:: Activity ::
Pull every line containing "height" from the data.
---- Exercise material
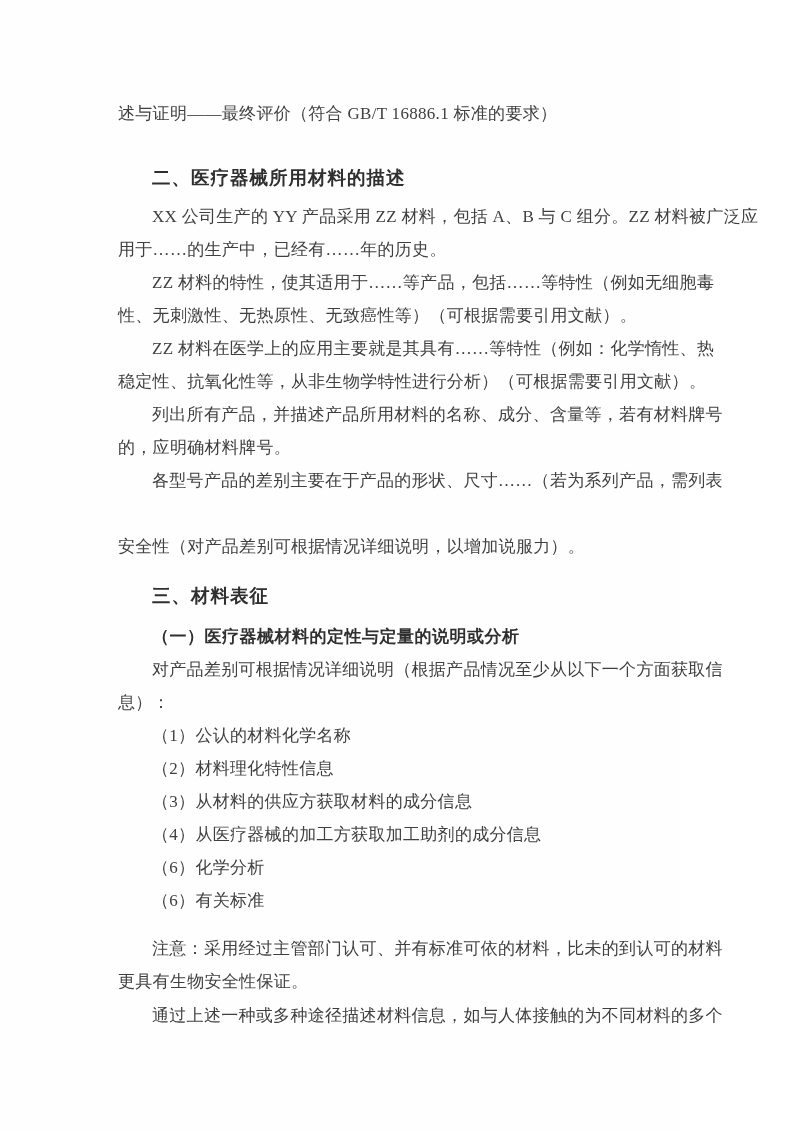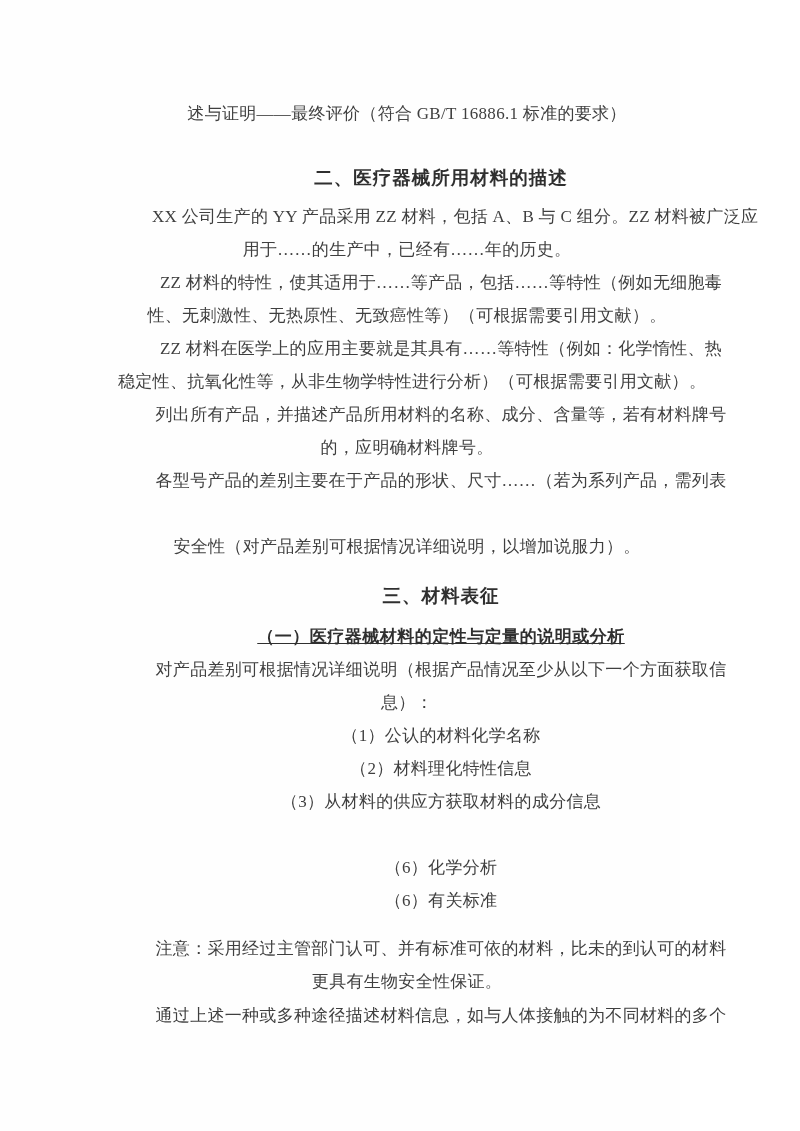--- a/index.html
+++ b/index.html
@@ -11,7 +11,7 @@
     overflow:hidden;
   }
   .page{
-    position:absolute;left:0;top:0;width:680px;height:1131px;background:#fefefe;text-align:center;
+    position:absolute;left:0;top:0;width:680px;height:1131px;background:#fefefe;
   }
   .content{
     position:absolute;left:118px;top:0;width:578px;height:1131px;

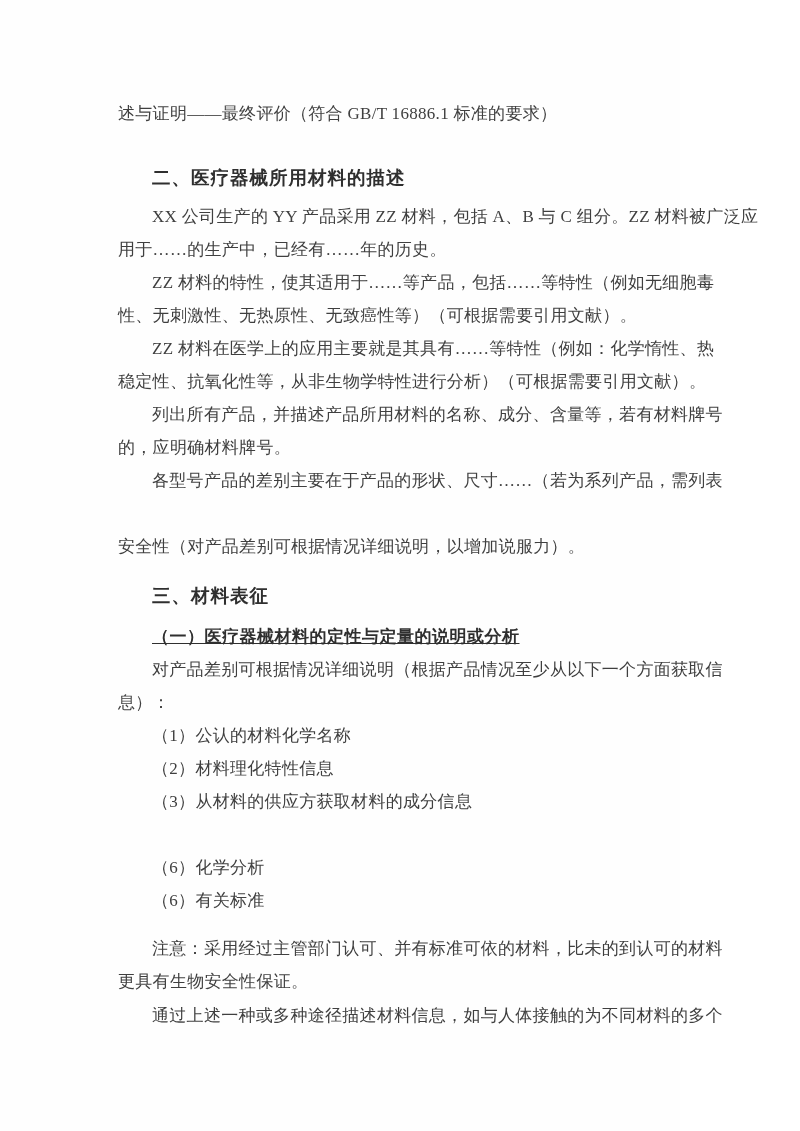--- a/index.html
+++ b/index.html
@@ -28,7 +28,7 @@
     font-weight:bold;color:#2f2f2f;font-size:18.5px;letter-spacing:1px;
   }
   .h4{
-    font-weight:bold;color:#2f2f2f;font-size:17px;letter-spacing:0.5px;text-decoration:underline;
+    font-weight:bold;color:#2f2f2f;font-size:17px;letter-spacing:0.5px;
   }
 </style>
 </head>

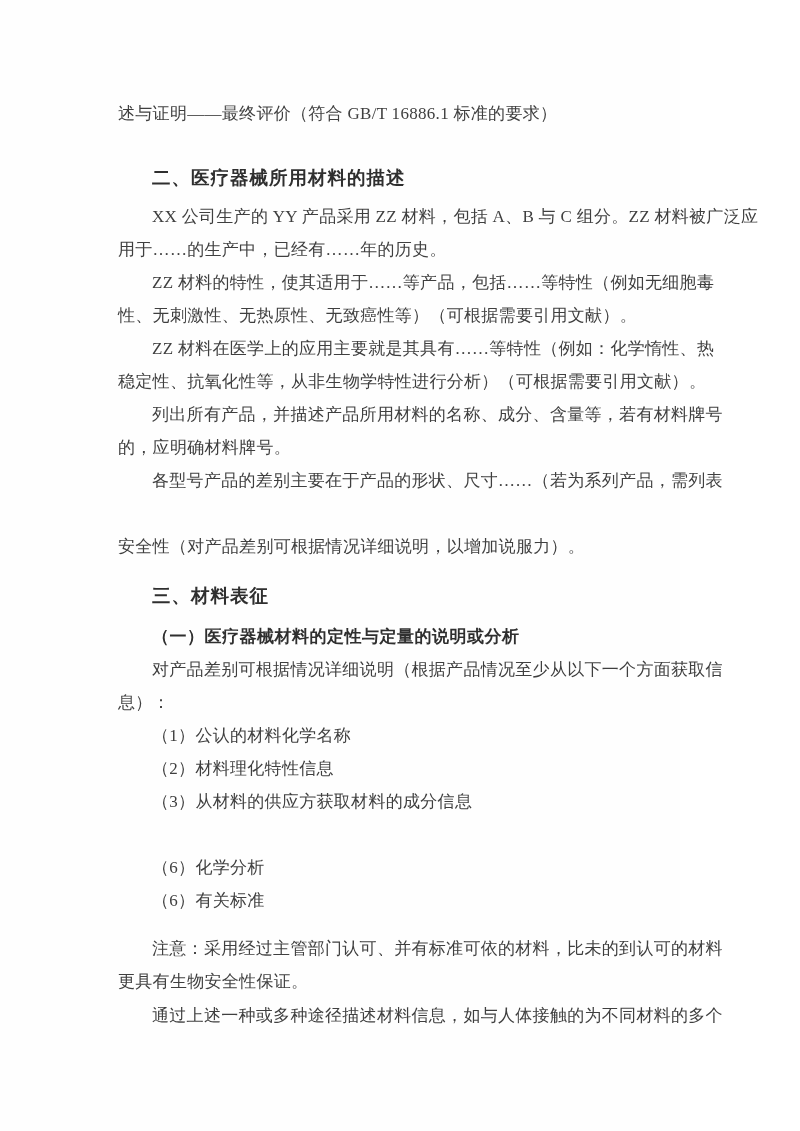--- a/index.html
+++ b/index.html
@@ -61,6 +61,7 @@
     <div class="ln in" style="top:725px">（1）公认的材料化学名称</div>
     <div class="ln in" style="top:758px">（2）材料理化特性信息</div>
     <div class="ln in" style="top:791px">（3）从材料的供应方获取材料的成分信息</div>
+    <div class="ln in" style="top:824px">（4）从医疗器械的加工方获取加工助剂的成分信息</div>
     <div class="ln in" style="top:857px">（6）化学分析</div>
     <div class="ln in" style="top:890px">（6）有关标准</div>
--------
:: Your solution ::
-    position:absolute;left:0;top:0;width:680px;height:1131px;background:#fefefe;text-align:center;
+    position:absolute;left:0;top:0;width:680px;height:1131px;background:#fefefe;
     position:absolute;left:118px;top:0;width:578px;height:1131px;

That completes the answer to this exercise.